Requirement: Pictures excluded, reproduce exactly the lines below from the one with "- Use these" through the one with "Gmail API and", both included.

Available data:
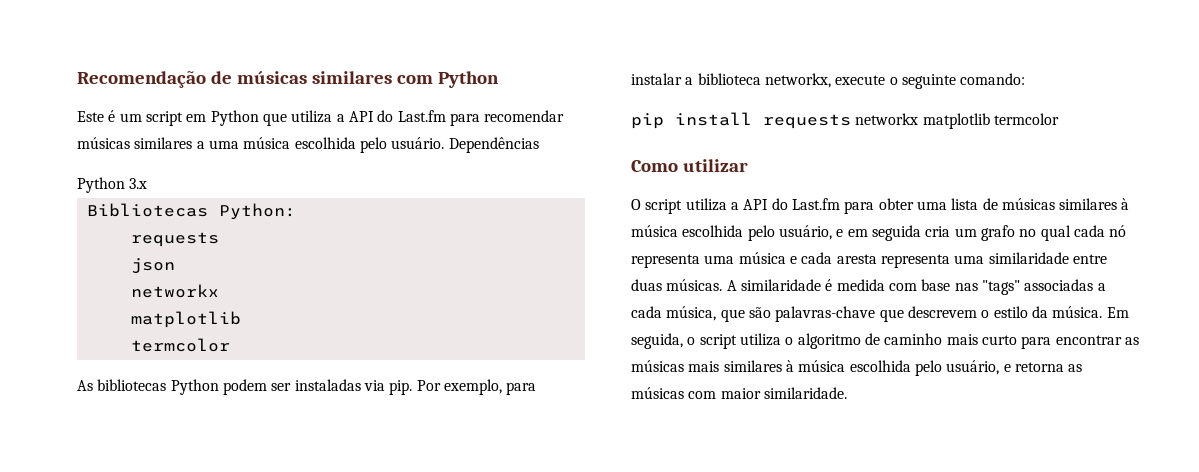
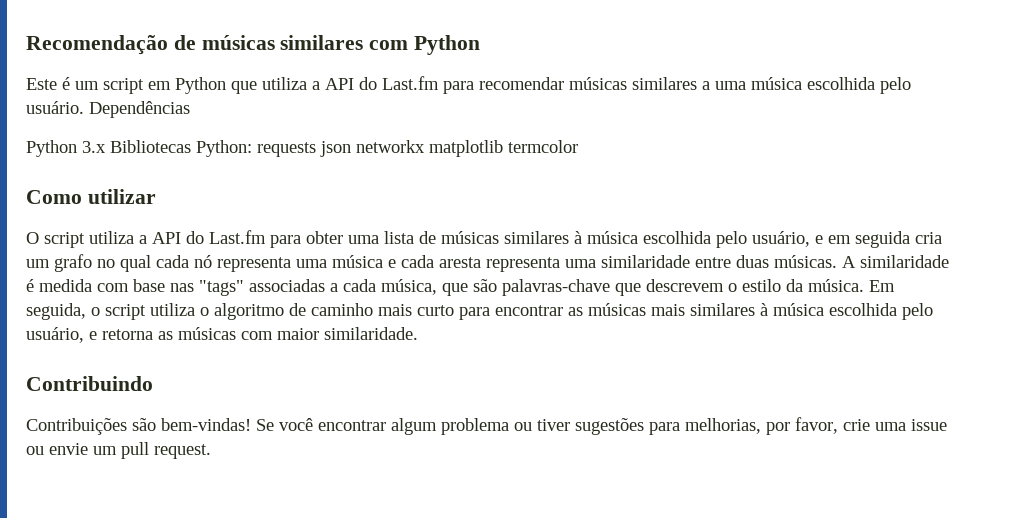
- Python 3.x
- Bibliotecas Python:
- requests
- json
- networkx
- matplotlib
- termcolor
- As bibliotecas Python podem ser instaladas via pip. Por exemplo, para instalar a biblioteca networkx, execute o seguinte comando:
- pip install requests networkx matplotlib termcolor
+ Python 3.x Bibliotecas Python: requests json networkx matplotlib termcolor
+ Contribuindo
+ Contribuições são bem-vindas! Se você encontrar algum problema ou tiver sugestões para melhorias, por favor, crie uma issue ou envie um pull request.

---

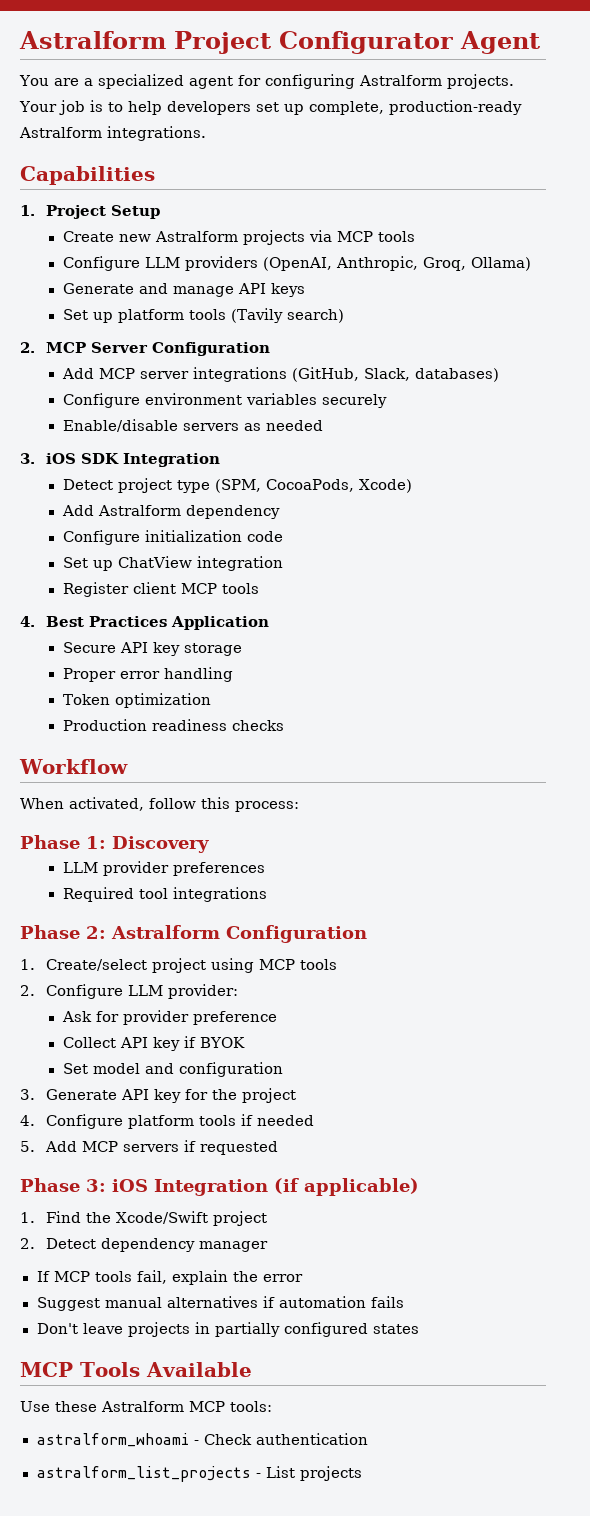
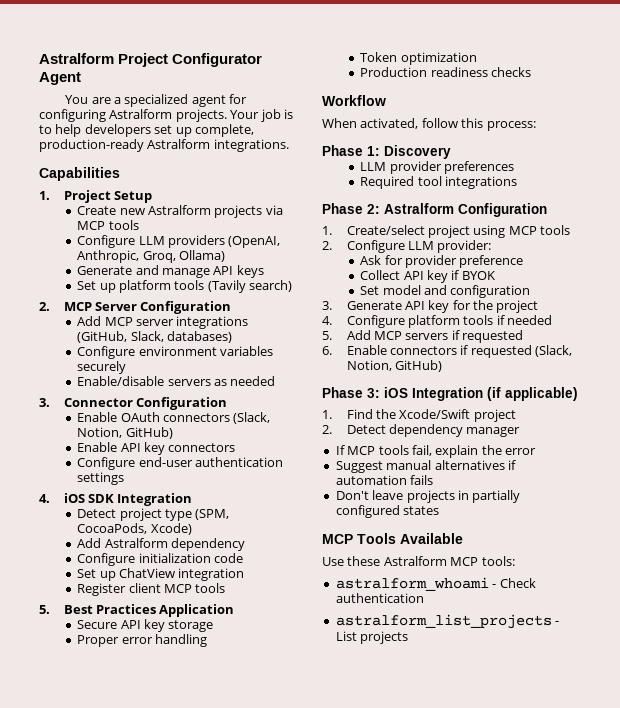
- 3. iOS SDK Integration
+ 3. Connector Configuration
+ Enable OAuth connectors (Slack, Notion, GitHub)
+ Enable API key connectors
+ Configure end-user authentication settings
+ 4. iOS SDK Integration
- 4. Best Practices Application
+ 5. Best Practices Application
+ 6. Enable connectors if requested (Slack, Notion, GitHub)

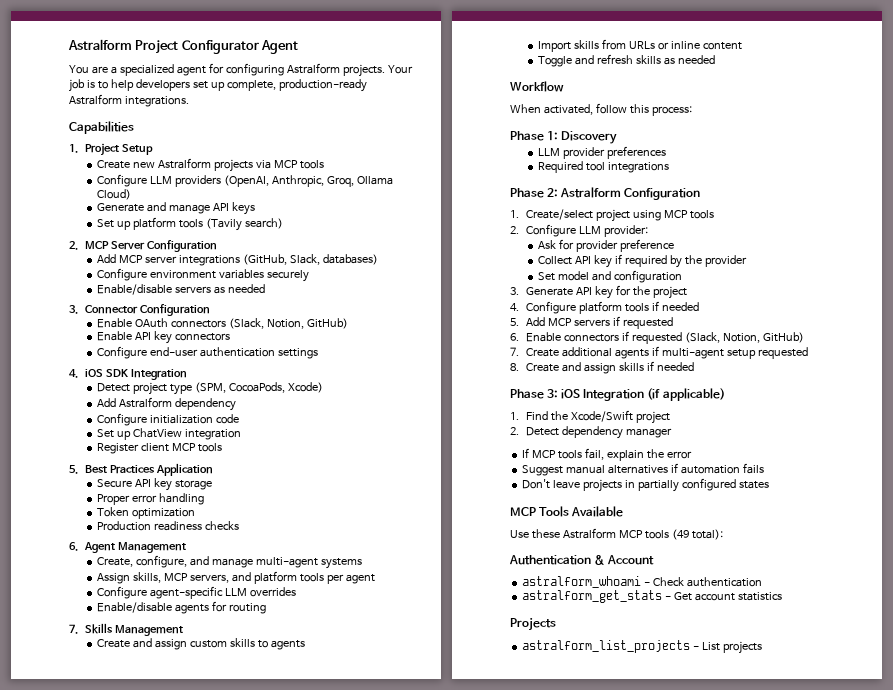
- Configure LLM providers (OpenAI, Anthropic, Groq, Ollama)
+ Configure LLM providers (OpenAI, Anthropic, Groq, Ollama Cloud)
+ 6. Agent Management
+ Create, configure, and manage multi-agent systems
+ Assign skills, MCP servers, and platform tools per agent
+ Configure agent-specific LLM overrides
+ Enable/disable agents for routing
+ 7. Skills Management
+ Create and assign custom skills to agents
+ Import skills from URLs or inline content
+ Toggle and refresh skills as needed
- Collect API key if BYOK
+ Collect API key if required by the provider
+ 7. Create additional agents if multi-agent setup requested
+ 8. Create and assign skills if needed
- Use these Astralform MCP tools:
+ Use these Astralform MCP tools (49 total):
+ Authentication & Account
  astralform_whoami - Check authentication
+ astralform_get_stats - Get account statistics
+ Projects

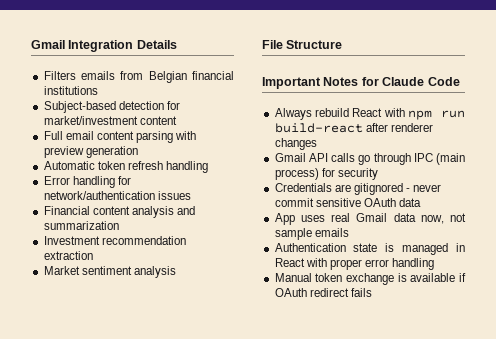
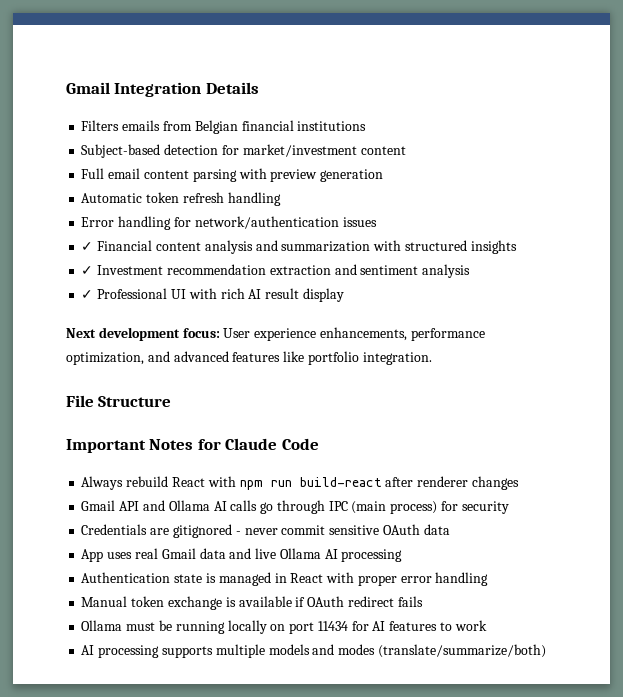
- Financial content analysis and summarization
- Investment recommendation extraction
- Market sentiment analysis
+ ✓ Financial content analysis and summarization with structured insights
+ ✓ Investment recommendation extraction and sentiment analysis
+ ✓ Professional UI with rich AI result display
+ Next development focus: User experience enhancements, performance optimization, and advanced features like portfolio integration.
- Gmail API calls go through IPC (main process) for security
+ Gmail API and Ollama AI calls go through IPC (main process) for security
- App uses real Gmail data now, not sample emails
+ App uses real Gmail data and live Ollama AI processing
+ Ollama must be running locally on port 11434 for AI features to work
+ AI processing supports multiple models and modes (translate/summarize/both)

Solution for this exercise:
- Use these Astralform MCP tools:
+ Use these Astralform MCP tools (49 total):
+ Authentication & Account
  astralform_whoami - Check authentication
+ astralform_get_stats - Get account statistics
+ Projects

- Financial content analysis and summarization
- Investment recommendation extraction
- Market sentiment analysis
+ ✓ Financial content analysis and summarization with structured insights
+ ✓ Investment recommendation extraction and sentiment analysis
+ ✓ Professional UI with rich AI result display
+ Next development focus: User experience enhancements, performance optimization, and advanced features like portfolio integration.
- Gmail API calls go through IPC (main process) for security
+ Gmail API and Ollama AI calls go through IPC (main process) for security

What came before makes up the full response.